Oh yeah. You MUST read this column:
…In her new book, Amy “Tiger Mom” Chua and her husband Jed Rubenfeld claim the racial superiority of eight groups destined for success. They cite personal experience and statistics. What she completely lacks in fairness and social justice she makes up for in originality – when was the last time you saw Cuban exiles and Mormons praised in the same sentence?
In “The Triple Package,” the Yale University law professor and mother of two teen girls expounds on the parenting secrets of her 2011 best-seller, Battle Hymn of The Tiger Mother, to explain why Iranians and Jews will rise to the top in life, and African-Americans, maybe not so much. With her smiling, beguiling, Chinese-American daughters at her side, here is a myopic mother role model I dare say no one wants to emulate.

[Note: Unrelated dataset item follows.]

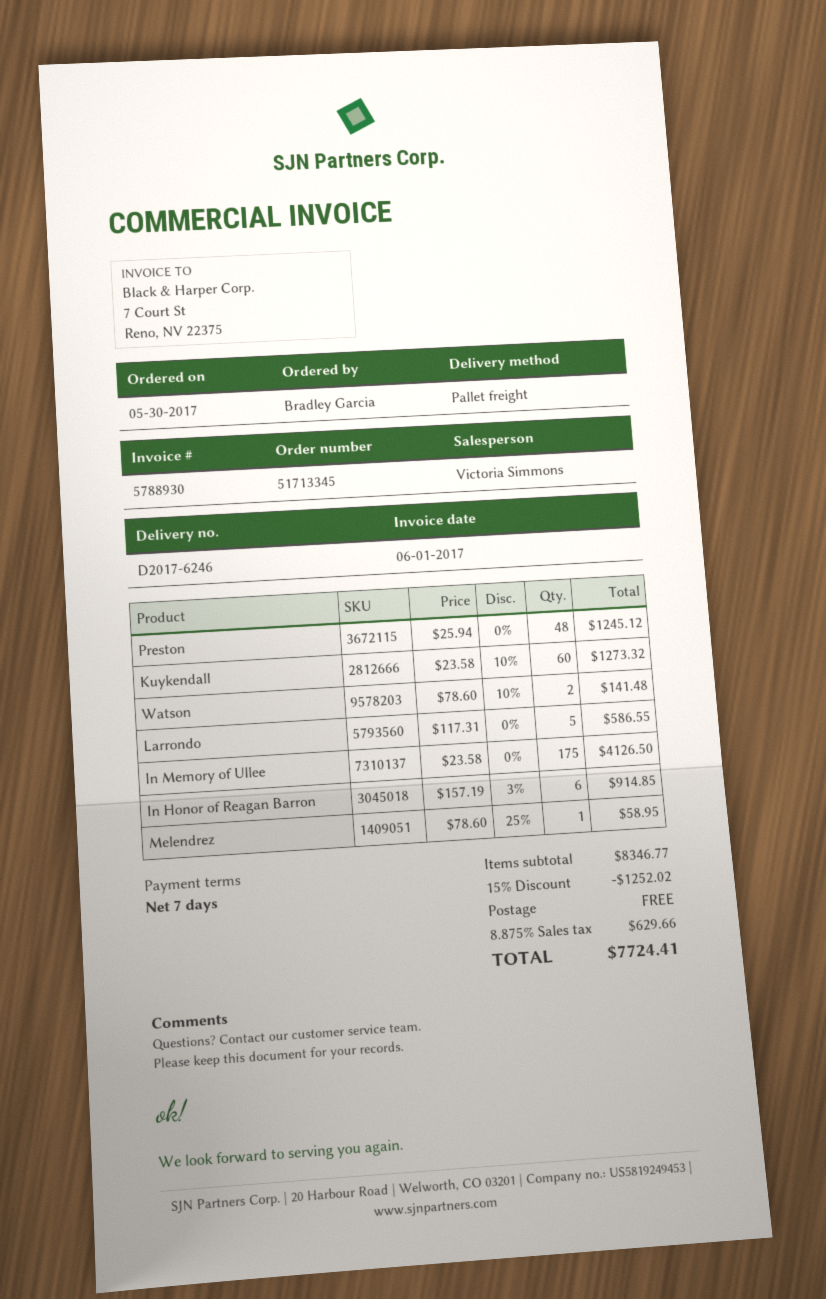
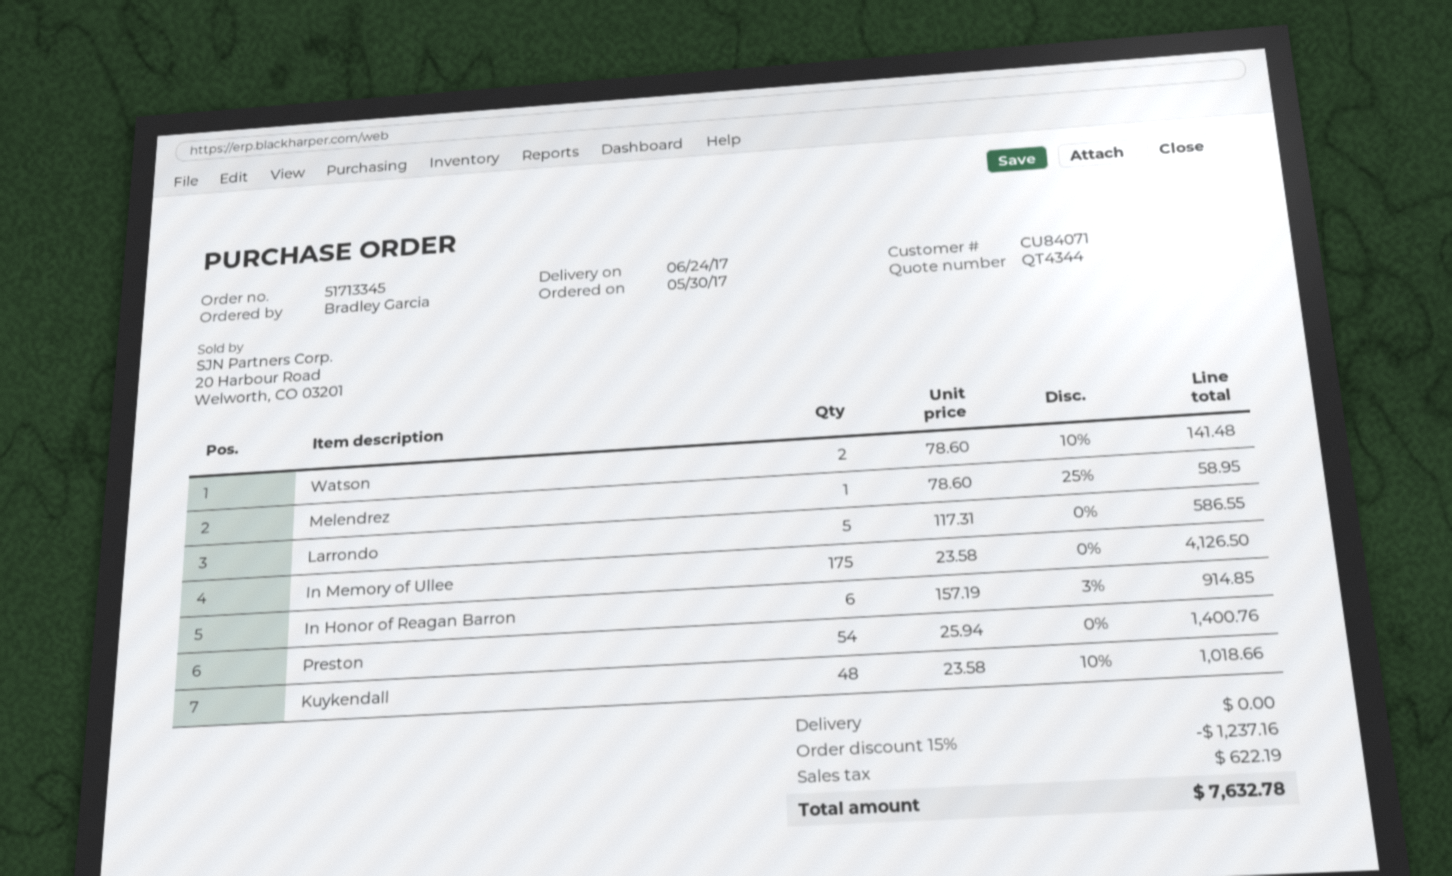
Preston: 48 x 25.94 = 1245.12 -> 54 x 25.94 = 1400.76
Kuykendall: 60 x 23.58 - 10% = 1273.32 -> 48 x 23.58 - 10% = 1018.66
discount: 15% = 1252.02 -> 15% = 1237.16
tax: 629.66 -> 622.19
total: 7724.41 -> 7632.78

Now playing on the big screen, August: Osage County is a drama of masterful maternal dysfunction, with Meryl Streep as a pill-popping mess. Yes, this is art, not real life, but the Pulitzer-award winning play by Tracy Letts offers us the larger than life view into one more example of a bad mommy…

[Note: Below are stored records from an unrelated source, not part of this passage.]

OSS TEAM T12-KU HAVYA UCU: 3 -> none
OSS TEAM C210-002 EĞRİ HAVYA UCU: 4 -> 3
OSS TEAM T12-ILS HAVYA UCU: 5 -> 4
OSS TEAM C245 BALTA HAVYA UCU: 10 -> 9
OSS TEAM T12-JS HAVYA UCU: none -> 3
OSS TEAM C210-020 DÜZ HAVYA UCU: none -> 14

Michele Weldon, did you read the book? Does it claim actual genetic superiority or is it cultural?
I suppose she must have read it to have such a strong reaction, although… I only read an excerpt of “50 Shades of Grey” in the Hollywood Reporter to go off on a rant of my own… So, perhaps she just skimmed it? 😉
Dearest V
What I found most dispiriting about the advertisement was just how worn out, world weary and ‘nearing the end’ the mothers appeared to be.
Can we really still live in a world where we believe that women’s lives end when their son’s leave home… I’m sure my mater would beg to differ!
Yours ever
The Perfumed Dandy
I agree with you about Mater. 🙂
My “theory” is maters do love those man-boys, but it’s often with a nano-trace of regret and a whole lot WHEW and ZOWIE that they watch them strike out on their own… Theoretically speaking, of course.
Who in the pitch room thought the Old Spice would be funny? Men with mommy issues?
Watching it I’d say the pitch was tailored toward just post-pubescent males… You and I are SO not the target audience.